Exercise requirements:
Tally the lines below that contain the word "subtotal". Only the total should be given.

Top of Records provided

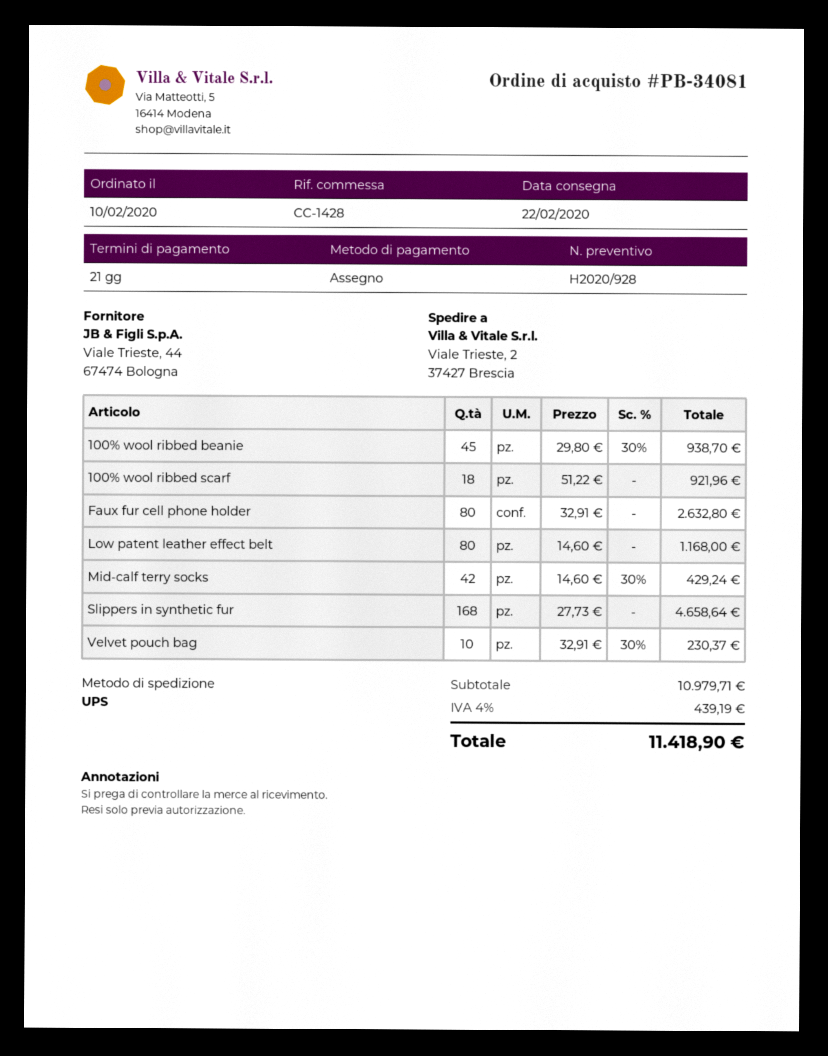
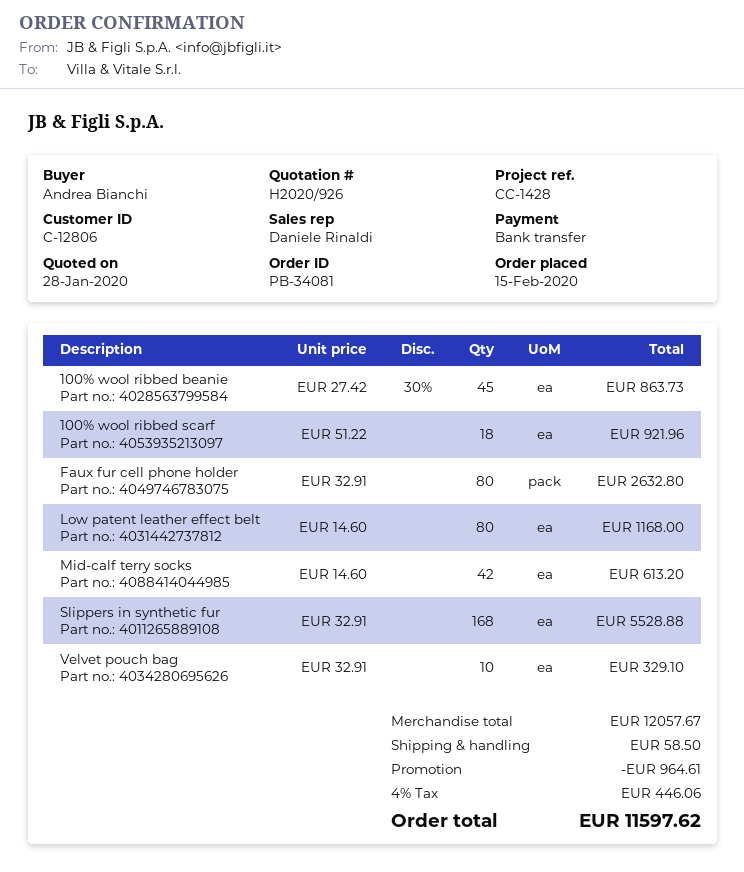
quote number: H2020/928 -> H2020/926
order date: 2020-02-10 -> 2020-02-15
payment method: cheque -> bank transfer
100% wool ribbed beanie: 45 x 29.80 - 30% = 938.70 -> 45 x 27.42 - 30% = 863.73
Mid-calf terry socks: 42 x 14.60 - 30% = 429.24 -> 42 x 14.60 = 613.20
Slippers in synthetic fur: 168 x 27.73 = 4658.64 -> 168 x 32.91 = 5528.88
Velvet pouch bag: 10 x 32.91 - 30% = 230.37 -> 10 x 32.91 = 329.10
subtotal: 10979.71 -> 12057.67
discount: none -> 964.61
shipping: none -> 58.50
tax: 4% = 439.19 -> 4% = 446.06
total: 11418.90 -> 11597.62

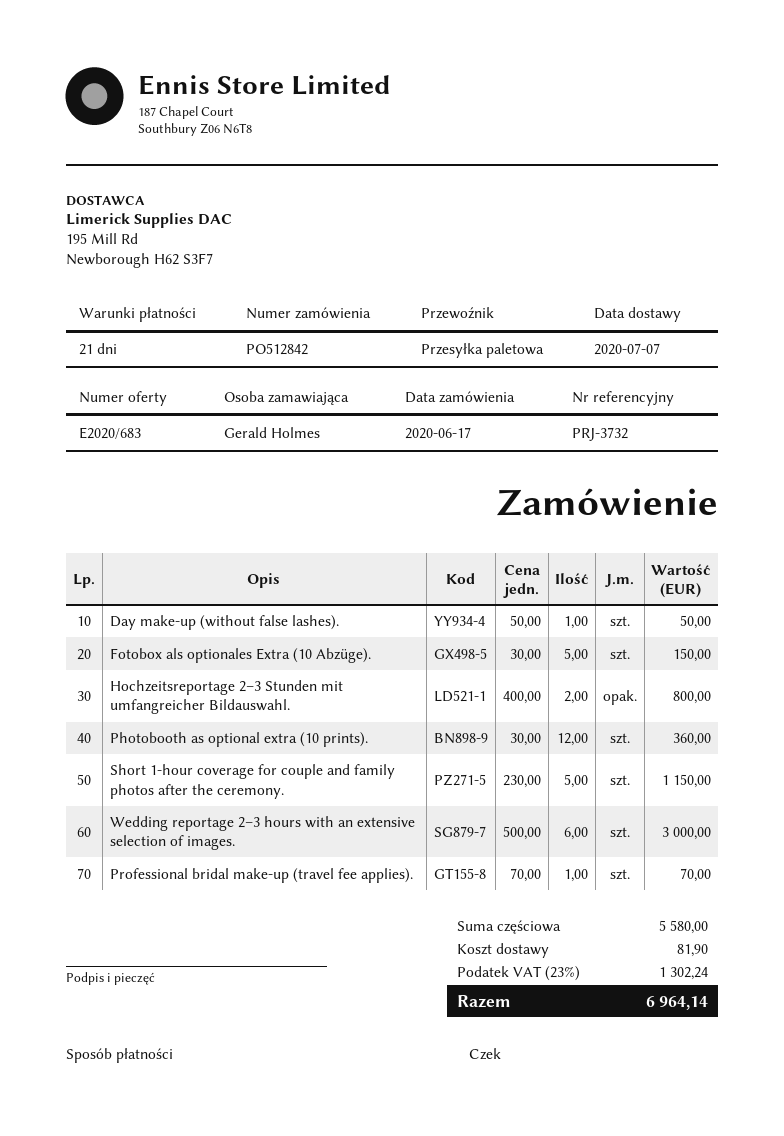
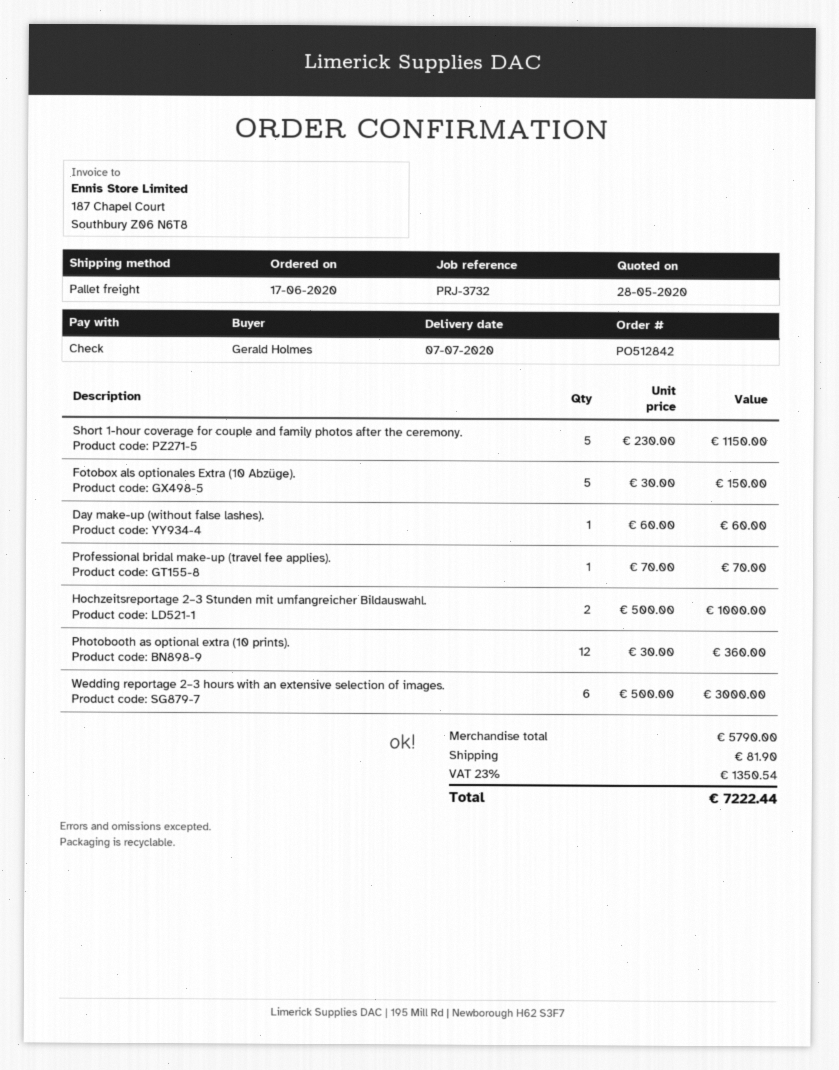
Day make-up (without false lashes).: 1 x 50.00 = 50.00 -> 1 x 60.00 = 60.00
Hochzeitsreportage 2–3 Stunden mit umfangreicher Bildauswahl.: 2 x 400.00 = 800.00 -> 2 x 500.00 = 1000.00
subtotal: 5580.00 -> 5790.00
tax: 23% = 1302.24 -> 23% = 1350.54
total: 6964.14 -> 7222.44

Bottom of Records provided

Answer for this exercise:
2